WHAT TO PRODUCE — All lines holding the word "class" should be located in the records and copied.

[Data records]
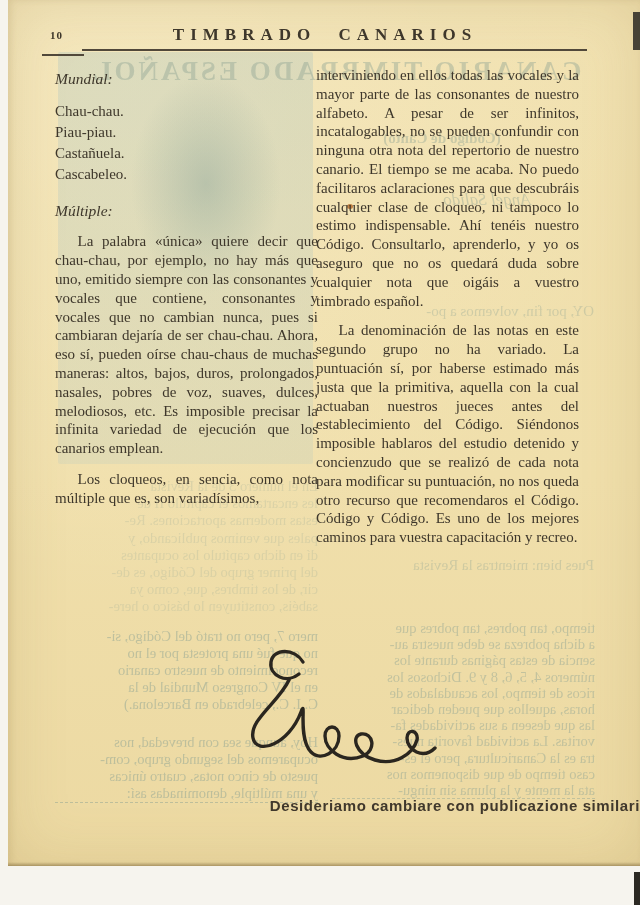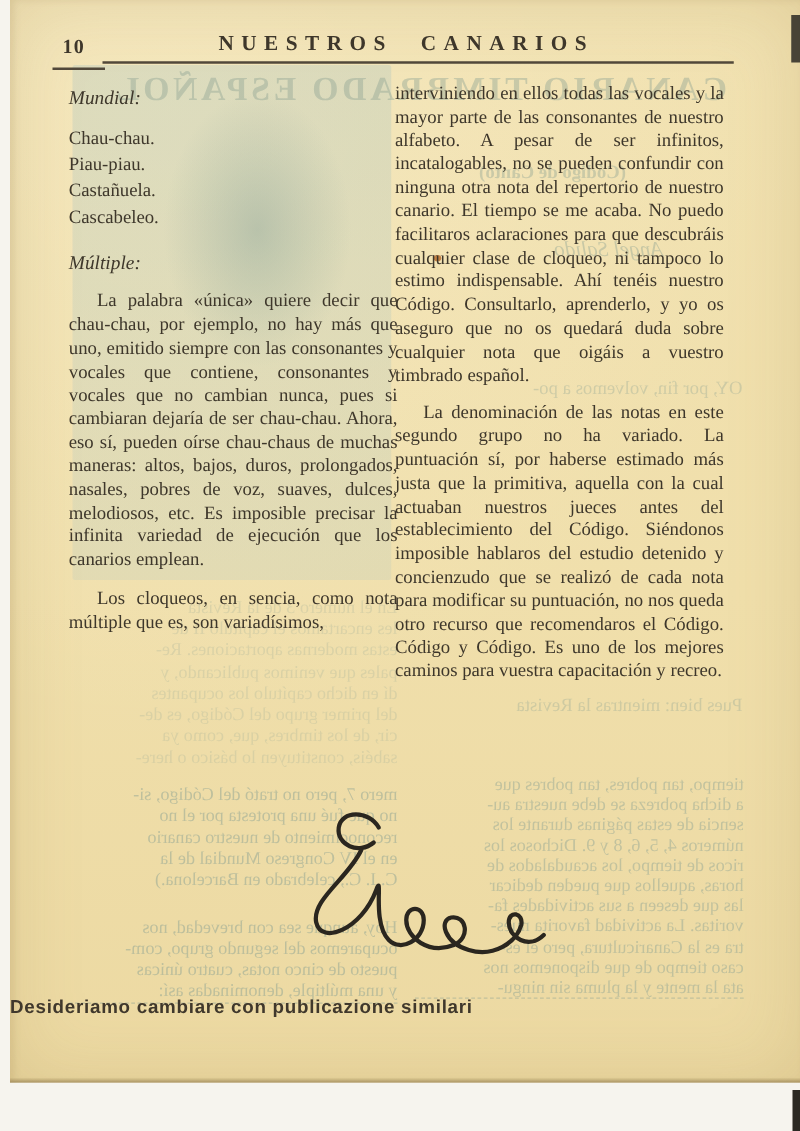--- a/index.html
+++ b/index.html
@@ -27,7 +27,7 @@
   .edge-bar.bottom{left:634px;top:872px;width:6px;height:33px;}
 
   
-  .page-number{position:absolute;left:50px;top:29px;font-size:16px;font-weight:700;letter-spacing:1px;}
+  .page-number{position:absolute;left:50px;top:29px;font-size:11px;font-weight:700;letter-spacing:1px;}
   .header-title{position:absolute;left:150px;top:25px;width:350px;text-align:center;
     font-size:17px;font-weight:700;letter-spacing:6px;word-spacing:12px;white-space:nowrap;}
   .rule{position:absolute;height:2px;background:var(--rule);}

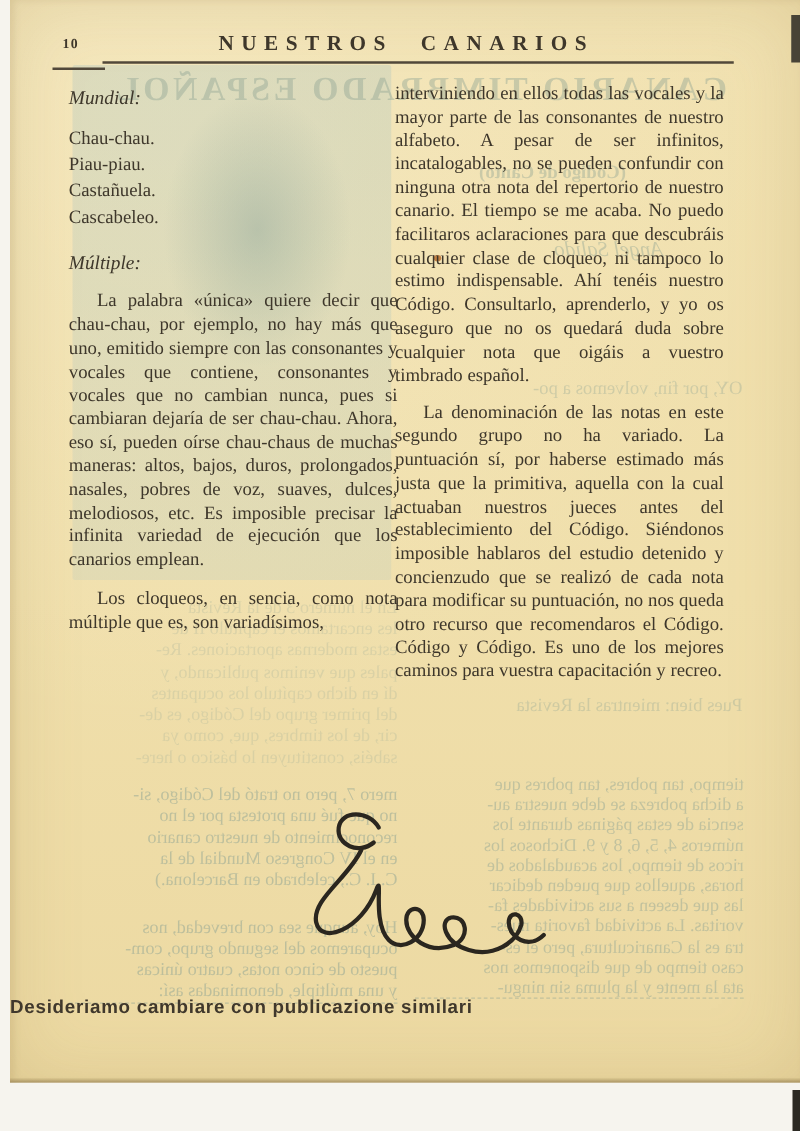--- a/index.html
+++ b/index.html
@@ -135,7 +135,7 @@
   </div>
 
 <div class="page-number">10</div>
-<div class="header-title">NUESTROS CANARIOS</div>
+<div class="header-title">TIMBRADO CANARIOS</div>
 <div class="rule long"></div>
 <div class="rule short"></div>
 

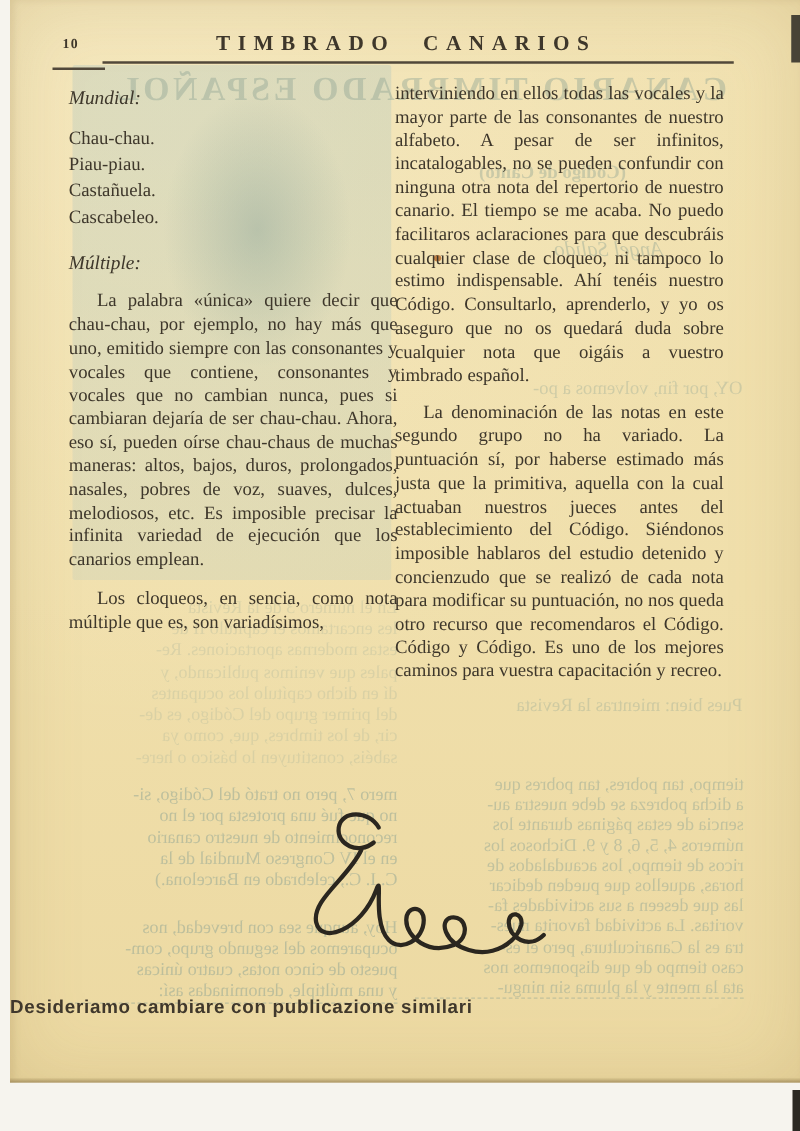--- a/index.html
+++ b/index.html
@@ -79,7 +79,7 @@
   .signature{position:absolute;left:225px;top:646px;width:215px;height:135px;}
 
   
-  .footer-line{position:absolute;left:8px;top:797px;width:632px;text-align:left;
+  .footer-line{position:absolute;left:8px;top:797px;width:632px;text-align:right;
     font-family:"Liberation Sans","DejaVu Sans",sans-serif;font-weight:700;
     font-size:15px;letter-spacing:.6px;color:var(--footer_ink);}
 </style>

WRITTEN SOLUTION —
 <div class="page-number">10</div>
-<div class="header-title">NUESTROS CANARIOS</div>
+<div class="header-title">TIMBRADO CANARIOS</div>
 <div class="rule long"></div>
 <div class="rule short"></div>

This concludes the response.